A classic example is *identifier* vs *variable*: an "identifier" is a very crude concept, and is well defined even for simple "token trees" where there is no notion of binding even, while a variable has more semantic baggage and

- Would the acceptance of this proposal change how Rust is taught to new users at any level?

*Defining* macros would remain a skill unneeded by beginners just as it is today.
There are some macros that even beginers *use* (panicking, printing, etc), but as they return an expression they are easy to use without understand the macro system.
This would also not change.

- What additions or changes to the Rust Reference, _The Rust Programming Language_, and/or _Rust by Example_ does it entail?

Any existing documentation of the old macro system would be adapted for this.

- How should this feature be introduced and taught to existing Rust users?

The key virtue of hygiene is one can completely resolve names (decide whether an identifier is a fresh binding or resolves to another binding sites looking at the macro body alone.
This sounds fancy, but is no different on how normal rust is lexically scoped---identifiers in the function are resolved regardless of how it is called.

Doing this is actually fairly simple.
If the identifier looks different—e.g. rust variable `foo` vs "$-prefixed macro variable `$foo`—then it must resolve separately.
In fact, one can pretend that "$" were allowed in normal rust identifiers, and read the macro body as normal Rust code—the resulting name resolution is entirely that!

Only when reasoning about macro *invocations* (as opposed to definitions) is extra knowledge unavoidable.
The overriding principle is one can up-front reason about any identifiers usable across the expansion site without knowing the details of the macro's definition.
Only identifiers passed in or bound in both over *both* expansion site and definition site can be used to "communicate" between the macro expansion and the code surrounds it.
We can break this "communication" down and treat each direction separately.
In the "out" direction, identifiers only bound over or inside the macro definition will never "leak" out of the expanded syntax and become in scope around the expansion site
In the "in" direction, identifiers only bound over the macro invocation site and not explicitly passed in will never leak into the expanded syntax and become in scope inside it.

An interesting aspect of the above however is its possible to "smuggle" identifiers out of a macro body with e.g. macros defined in the macro.
So far, hygiene has been described as purely more strict---disallowing more programs than would be allowed with it, but in this case it actually does the opposite allowing programs that would be otherwise disallowed.

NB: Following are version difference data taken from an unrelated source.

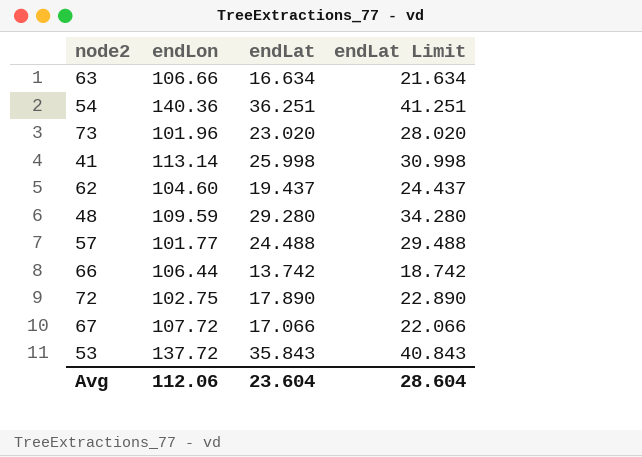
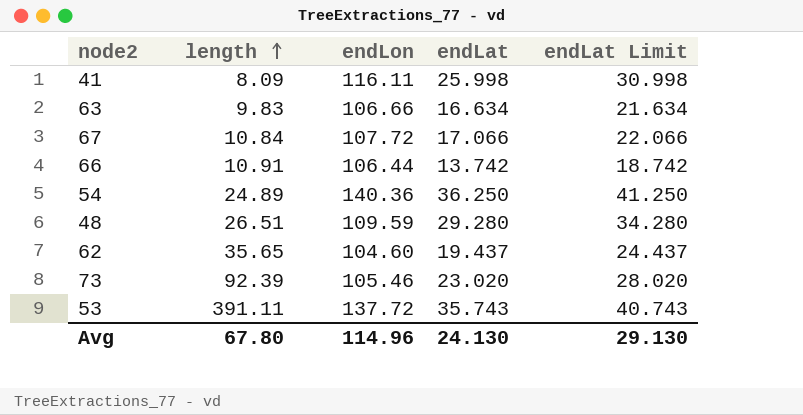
row order: none -> length ascending
column length | position: none -> 2
row 57: 101.77 | 24.488 | 29.488 -> none
row 72: 102.75 | 17.890 | 22.890 -> none
41 | endLon: 113.14 -> 116.11
54 | endLat: 36.251 -> 36.250
54 | endLat Limit: 41.251 -> 41.250
73 | endLon: 101.96 -> 105.46
53 | endLat: 35.843 -> 35.743
53 | endLat Limit: 40.843 -> 40.743
Avg | endLon: 112.06 -> 114.96
Avg | endLat: 23.604 -> 24.130
Avg | endLat Limit: 28.604 -> 29.130

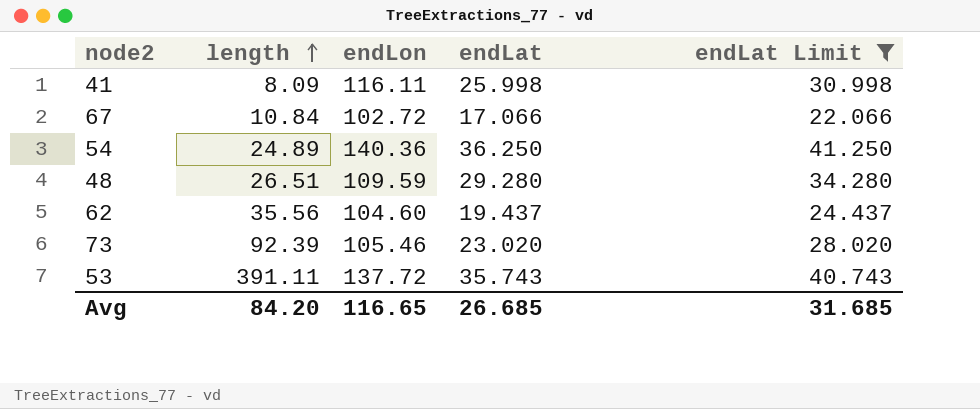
filter: none -> endLat Limit >= 22.066
67 | endLon: 107.72 -> 102.72
62 | length: 35.65 -> 35.56
Avg | length: 67.80 -> 84.20
Avg | endLon: 114.96 -> 116.65
Avg | endLat: 24.130 -> 26.685
Avg | endLat Limit: 29.130 -> 31.685

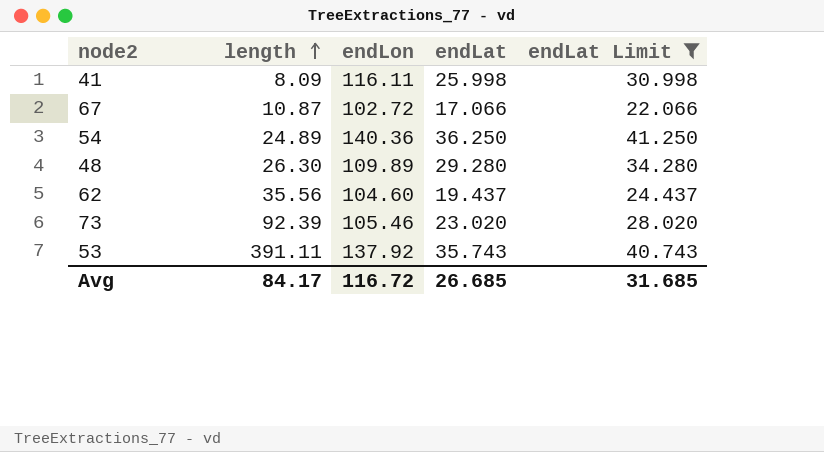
67 | length: 10.84 -> 10.87
48 | length: 26.51 -> 26.30
48 | endLon: 109.59 -> 109.89
53 | endLon: 137.72 -> 137.92
Avg | length: 84.20 -> 84.17
Avg | endLon: 116.65 -> 116.72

All the above can be adapted for reasoning about privacy instead of scoping; the same rigid lexical principles apply.

# Drawbacks
[drawbacks]: #drawbacks

Why should we *not* do this?

# Alternatives
[alternatives]: #alternatives

What other designs have been considered? What is the impact of not doing this?

# Unresolved questions
[unresolved]: #unresolved-questions

What parts of the design are still TBD?